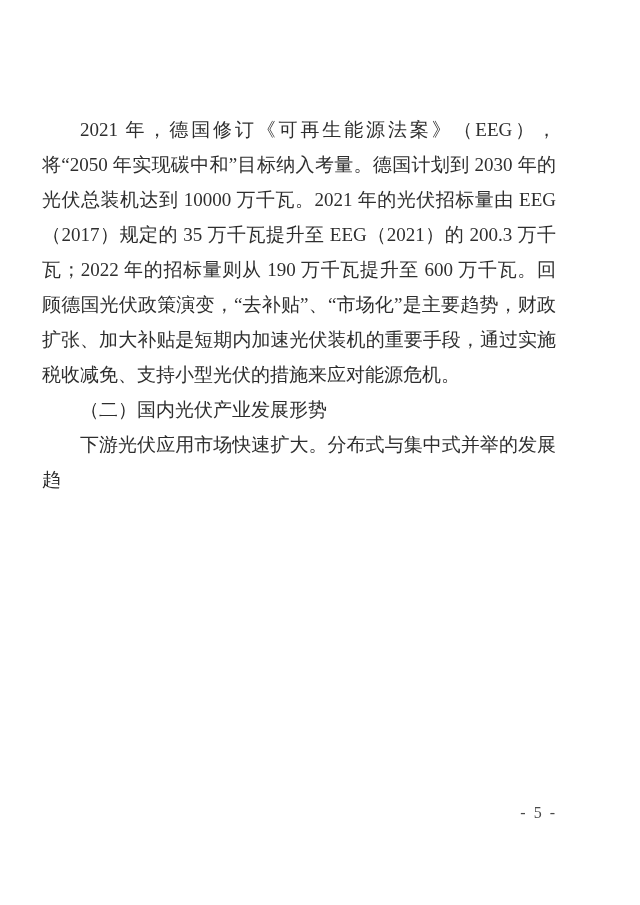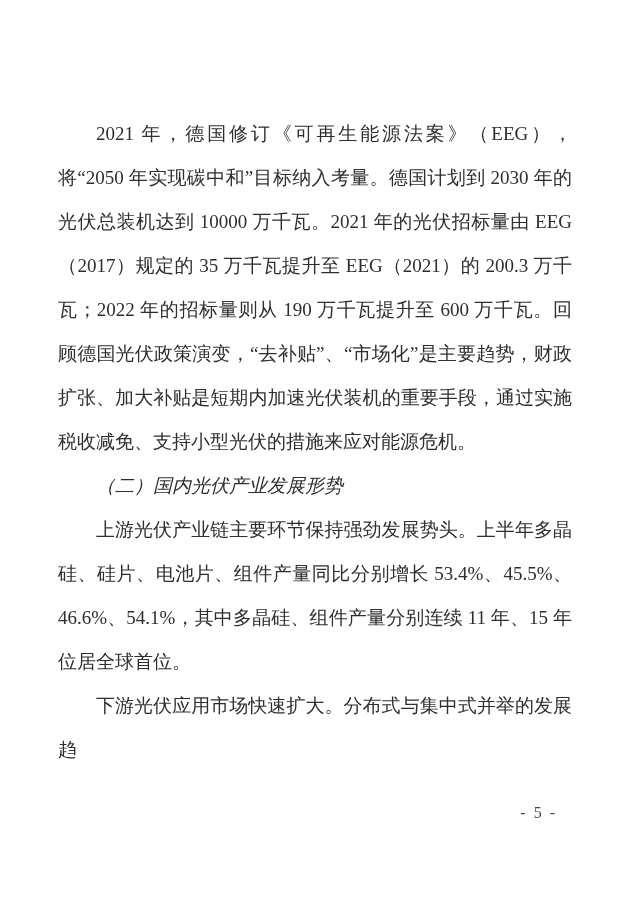--- a/index.html
+++ b/index.html
@@ -18,11 +18,11 @@
   }
   .content {
     position: absolute;
-    left: 58px;
+    left: 42px;
     top: 112px;
     width: 514px;
     font-size: 19px;
-    line-height: 44px;
+    line-height: 35px;
     text-align: justify;
     text-justify: inter-character;
     word-break: normal;

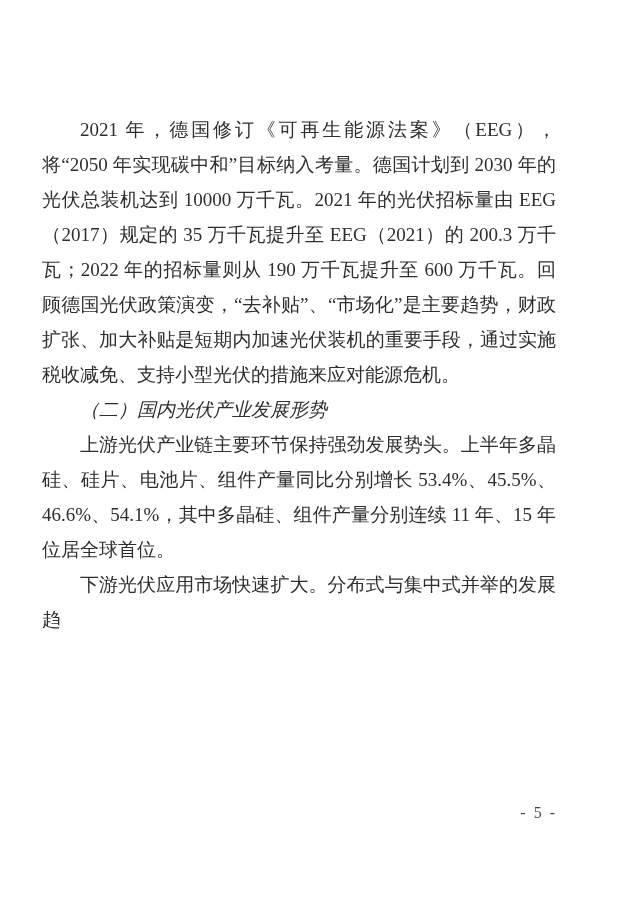--- a/index.html
+++ b/index.html
@@ -36,7 +36,6 @@
   .content p.section-heading {
     
     text-indent: 2em;
-    font-style: italic;
   }
   .page-number {
     position: absolute;

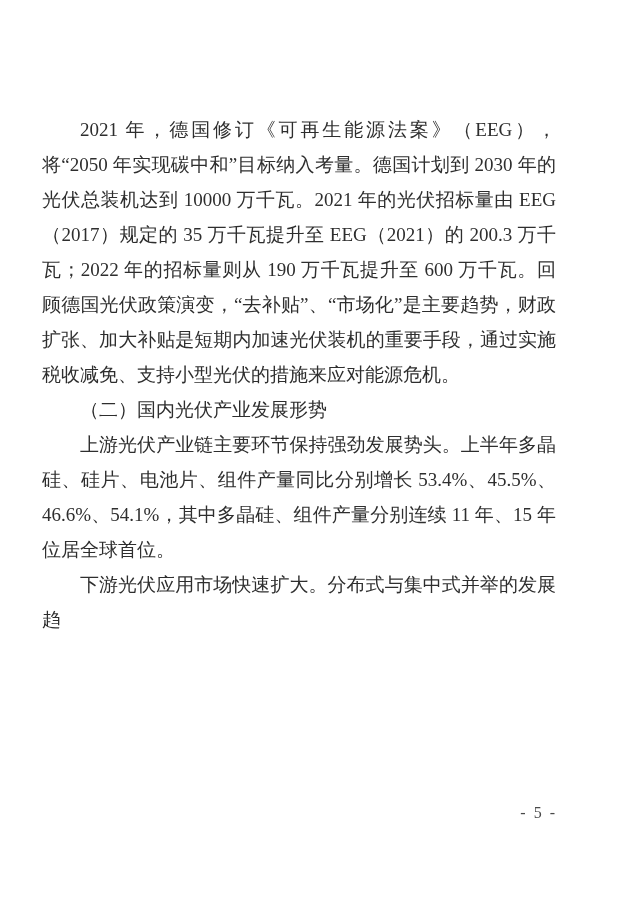--- a/index.html
+++ b/index.html
@@ -55,7 +55,6 @@
   <div class="content">
     <p>2021 年，德国修订《可再生能源法案》（EEG），将“2050 年实现碳中和”目标纳入考量。德国计划到 2030 年的光伏总装机达到 10000 万千瓦。2021 年的光伏招标量由 EEG（2017）规定的 35 万千瓦提升至 EEG（2021）的 200.3 万千瓦；2022 年的招标量则从 190 万千瓦提升至 600 万千瓦。回顾德国光伏政策演变，“去补贴”、“市场化”是主要趋势，财政扩张、加大补贴是短期内加速光伏装机的重要手段，通过实施税收减免、支持小型光伏的措施来应对能源危机。</p>
     <p class="section-heading">（二）国内光伏产业发展形势</p>
-    <p>上游光伏产业链主要环节保持强劲发展势头。上半年多晶硅、硅片、电池片、组件产量同比分别增长 53.4%、45.5%、46.6%、54.1%，其中多晶硅、组件产量分别连续 11 年、15 年位居全球首位。</p>
     <p>下游光伏应用市场快速扩大。分布式与集中式并举的发展趋</p>
   </div>
   <div class="page-number">- 5 -</div>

______

[WHAT NEEDS TO BE DONE] Could you transcribe the records above exactly, leaving every picture out?

[EXPECTED ANSWER]
--- a/index.html
+++ b/index.html
@@ -18,11 +18,11 @@
   }
   .content {
     position: absolute;
-    left: 58px;
+    left: 42px;
     top: 112px;
     width: 514px;
     font-size: 19px;
-    line-height: 44px;
+    line-height: 35px;
     text-align: justify;
     text-justify: inter-character;
     word-break: normal;

--- a/index.html
+++ b/index.html
@@ -36,7 +36,6 @@
   .content p.section-heading {
     
     text-indent: 2em;
-    font-style: italic;
   }
   .page-number {
     position: absolute;

--- a/index.html
+++ b/index.html
@@ -55,7 +55,6 @@
   <div class="content">
     <p>2021 年，德国修订《可再生能源法案》（EEG），将“2050 年实现碳中和”目标纳入考量。德国计划到 2030 年的光伏总装机达到 10000 万千瓦。2021 年的光伏招标量由 EEG（2017）规定的 35 万千瓦提升至 EEG（2021）的 200.3 万千瓦；2022 年的招标量则从 190 万千瓦提升至 600 万千瓦。回顾德国光伏政策演变，“去补贴”、“市场化”是主要趋势，财政扩张、加大补贴是短期内加速光伏装机的重要手段，通过实施税收减免、支持小型光伏的措施来应对能源危机。</p>
     <p class="section-heading">（二）国内光伏产业发展形势</p>
-    <p>上游光伏产业链主要环节保持强劲发展势头。上半年多晶硅、硅片、电池片、组件产量同比分别增长 53.4%、45.5%、46.6%、54.1%，其中多晶硅、组件产量分别连续 11 年、15 年位居全球首位。</p>
     <p>下游光伏应用市场快速扩大。分布式与集中式并举的发展趋</p>
   </div>
   <div class="page-number">- 5 -</div>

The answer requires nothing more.